◆ What to produce
In the entries below, begin at the line that has "For instance, nested" and stop after the line that has "- To address"; output those lines exactly, leaving out pictures.

◆ Data shown
--- START ---

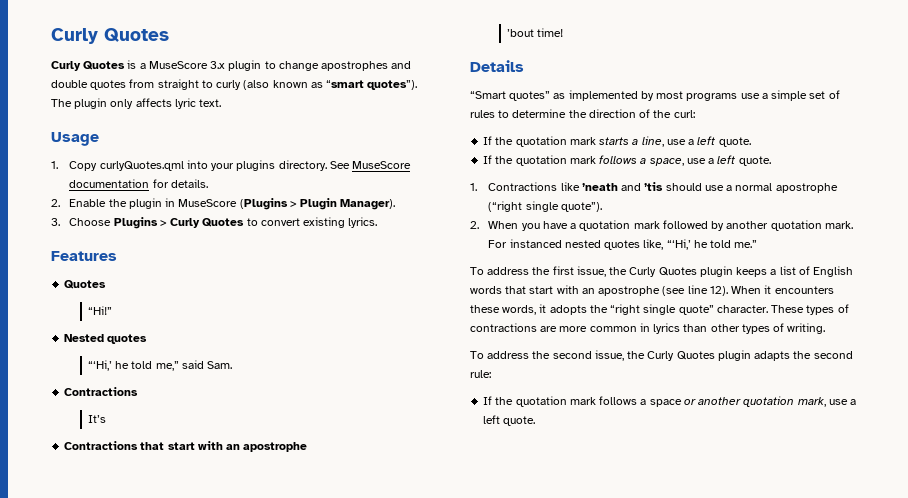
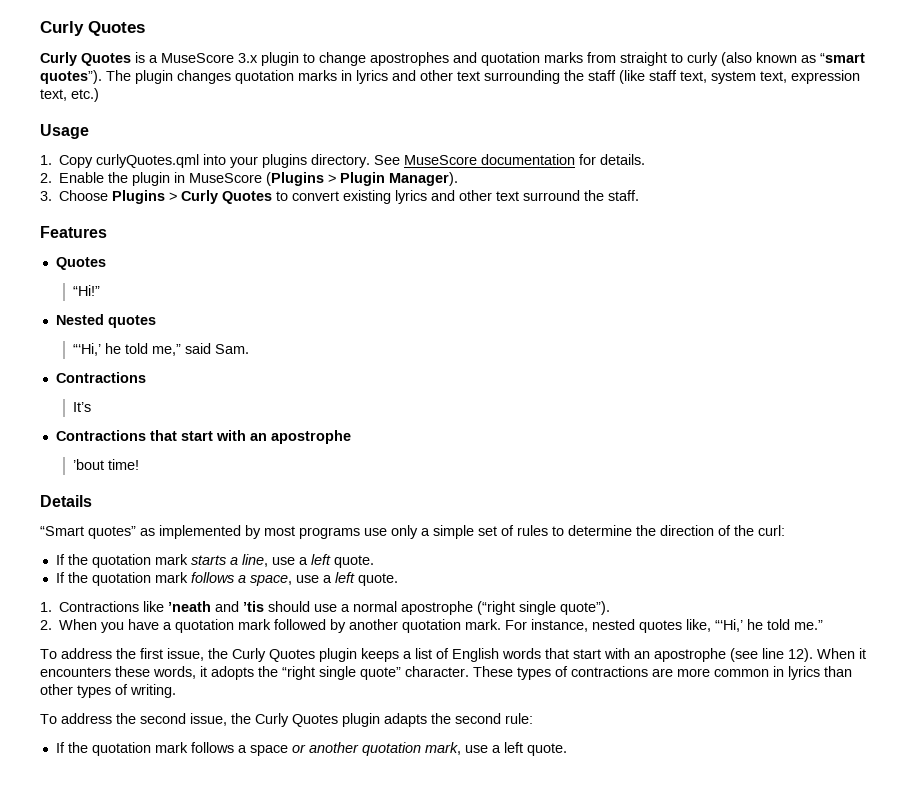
- Curly Quotes is a MuseScore 3.x plugin to change apostrophes and double quotes from straight to curly (also known as “smart quotes”).
+ Curly Quotes is a MuseScore 3.x plugin to change apostrophes and quotation marks from straight to curly (also known as “smart quotes”).
- The plugin only affects lyric text.
+ The plugin changes quotation marks in lyrics and other text surrounding the staff (like staff text, system text, expression text, etc.)
- 3. Choose Plugins > Curly Quotes to convert existing lyrics.
+ 3. Choose Plugins > Curly Quotes to convert existing lyrics and other text surround the staff.
- “Smart quotes” as implemented by most programs use a simple set of rules to determine the direction of the curl:
+ “Smart quotes” as implemented by most programs use only a simple set of rules to determine the direction of the curl:
- For instanced nested quotes like, “‘Hi,’ he told me.”
+ For instance, nested quotes like, “‘Hi,’ he told me.”

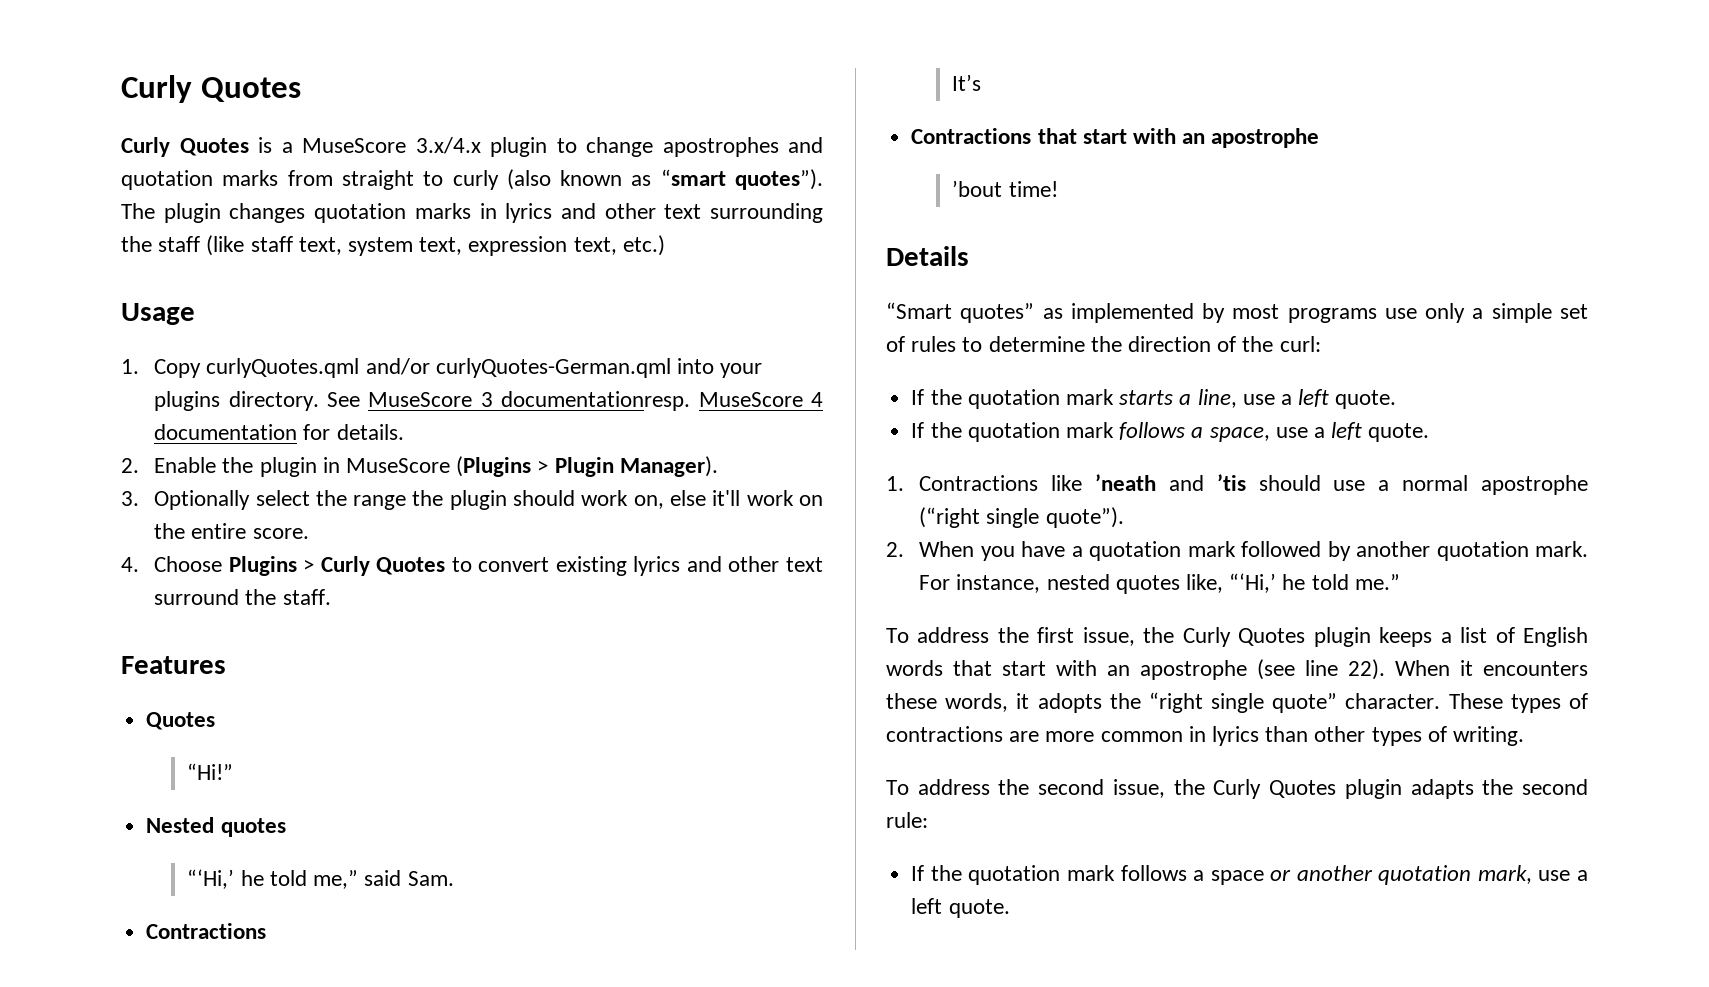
- Curly Quotes is a MuseScore 3.x plugin to change apostrophes and quotation marks from straight to curly (also known as “smart quotes”).
+ Curly Quotes is a MuseScore 3.x/4.x plugin to change apostrophes and quotation marks from straight to curly (also known as “smart quotes”).
- 1. Copy curlyQuotes.qml into your plugins directory.
+ 1. Copy curlyQuotes.qml and/or curlyQuotes-German.qml into your plugins directory.
- See MuseScore documentation for details.
+ See MuseScore 3 documentationresp. MuseScore 4 documentation for details.
- 3. Choose Plugins > Curly Quotes to convert existing lyrics and other text surround the staff.
+ 3. Optionally select the range the plugin should work on, else it'll work on the entire score.
+ 4. Choose Plugins > Curly Quotes to convert existing lyrics and other text surround the staff.
- To address the first issue, the Curly Quotes plugin keeps a list of English words that start with an apostrophe (see line 12).
+ To address the first issue, the Curly Quotes plugin keeps a list of English words that start with an apostrophe (see line 22).

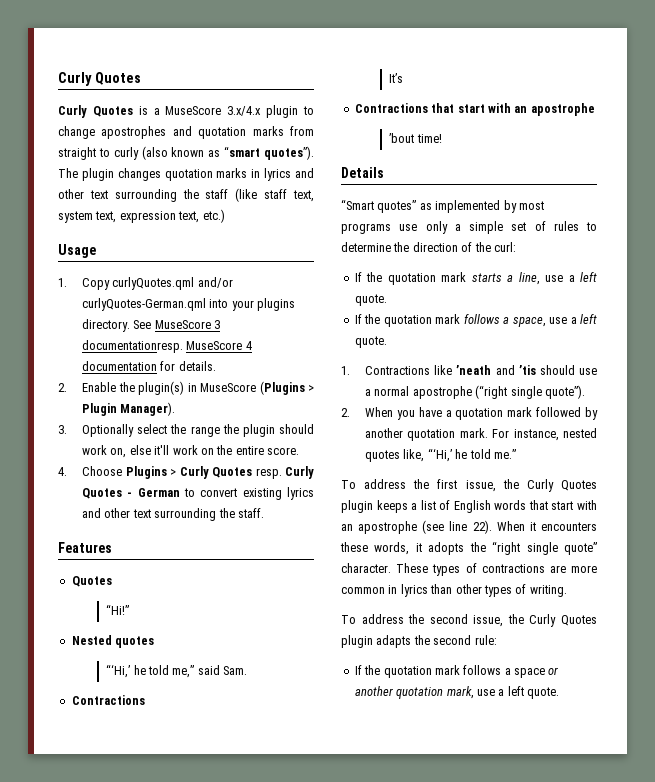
- 2. Enable the plugin in MuseScore (Plugins > Plugin Manager).
+ 2. Enable the plugin(s) in MuseScore (Plugins > Plugin Manager).
- 4. Choose Plugins > Curly Quotes to convert existing lyrics and other text surround the staff.
+ 4. Choose Plugins > Curly Quotes resp. Curly Quotes - German to convert existing lyrics and other text surrounding the staff.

--- END ---

◆ Answer to this problem
+ For instance, nested quotes like, “‘Hi,’ he told me.”

- Curly Quotes is a MuseScore 3.x plugin to change apostrophes and quotation marks from straight to curly (also known as “smart quotes”).
+ Curly Quotes is a MuseScore 3.x/4.x plugin to change apostrophes and quotation marks from straight to curly (also known as “smart quotes”).
- 1. Copy curlyQuotes.qml into your plugins directory.
+ 1. Copy curlyQuotes.qml and/or curlyQuotes-German.qml into your plugins directory.
- See MuseScore documentation for details.
+ See MuseScore 3 documentationresp. MuseScore 4 documentation for details.
- 3. Choose Plugins > Curly Quotes to convert existing lyrics and other text surround the staff.
+ 3. Optionally select the range the plugin should work on, else it'll work on the entire score.
+ 4. Choose Plugins > Curly Quotes to convert existing lyrics and other text surround the staff.
- To address the first issue, the Curly Quotes plugin keeps a list of English words that start with an apostrophe (see line 12).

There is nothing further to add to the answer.